An artificial intelligence tool developed by researchers at the University of Rochester can help people with Parkinson’s disease remotely assess the severity of their symptoms within minutes. A study in npj Digital Medicine describes the new tool, which has users tap their fingers 10 times in front of a webcam to assess motor performance on a scale of 0-4.
Doctors often have patients perform simple motor tasks to assess movement disorders and rate the severity using guidelines such as the Movement Disorder Society Unified Parkinson’s Disease Rating Scale (MDS-UPDRS). The AI model provides a rapid assessment using the MDS-UPDRS guidelines, automatically generating computational metrics such as speed, amplitude, frequency, and period that are interpretable, standardized, repeatable, and consistent with medical guidebooks. It uses those attributes to classify the severity of tremors.
The finger-tapping task was performed by 250 global participants with Parkinson’s disease and the AI system’s ratings were compared with those by three neurologists and three primary care physicians. While expert neurologists performed slightly better than the AI model, the AI model outperformed the primary care physicians with UPDRS certification.
The AI-based Parkinson’s disease severity test generates computational metrics such as speed, amplitude, frequency, and period, and uses those attributes to classify the severity of tremors.
“These findings could have huge implications for patients who have difficulty gaining access to neurologists, getting appointments, and traveling to the hospital,” says Ehsan Hoque, an associate professor in Rochester’s Department of Computer Science and co-director of the Rochester Human-Computer Interaction Laboratory. “It’s an example of how AI is being gradually introduced into health care to serve people outside of the clinic and improve health equity and access.”
The study was led by Md. Saiful Islam, a Google PhD fellow and a graduate student in computer science advised by Hoque. The team of computer scientists collaborated with several members of the Medical Center’s Department of Neurology, including associate professor Jamie Adams; Ray Dorsey, the David M. Levy Professor of Neurology; and associate professor Ruth Schneider.
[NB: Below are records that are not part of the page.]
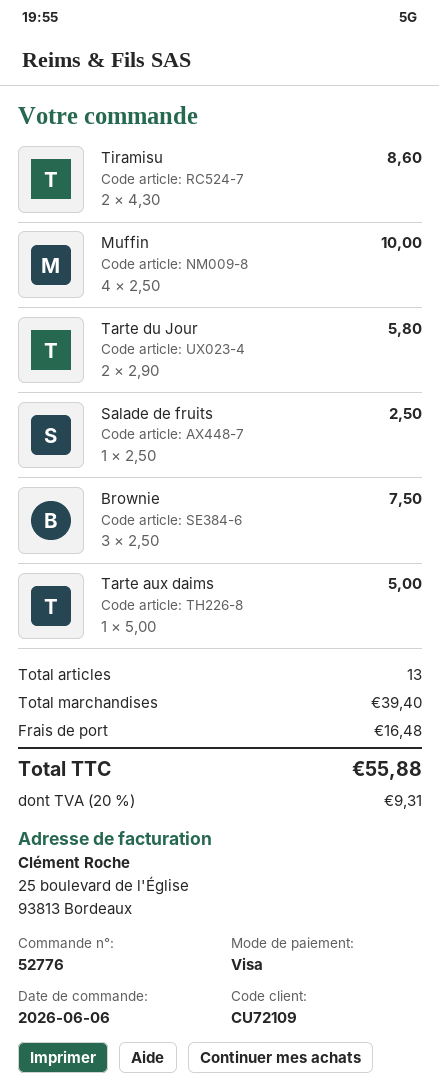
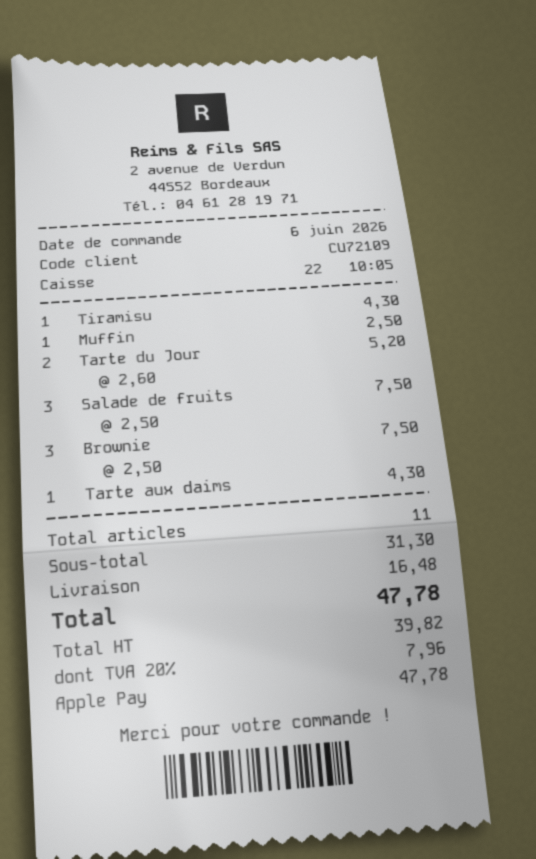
payment method: Visa -> Apple Pay
Tiramisu: 2 x 4.30 = 8.60 -> 1 x 4.30 = 4.30
Muffin: 4 x 2.50 = 10.00 -> 1 x 2.50 = 2.50
Tarte du Jour: 2 x 2.90 = 5.80 -> 2 x 2.60 = 5.20
Salade de fruits: 1 x 2.50 = 2.50 -> 3 x 2.50 = 7.50
Tarte aux daims: 1 x 5.00 = 5.00 -> 1 x 4.30 = 4.30
total quantity: 13 -> 11
subtotal: 39.40 -> 31.30
tax: 20% = 9.31 -> 20% = 7.96
total: 55.88 -> 47.78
The researchers say their method can be applied to other motor tasks, which opens the door to evaluating other types of movement disorders such as ataxia and Huntington’s disease. The new Parkinson’s disease assessment is available online, though the researchers caution that it reflects an emerging technology and at this early stage should not be considered, on its own and without a physician’s input, as a definitive measure of the presence or severity of the disease.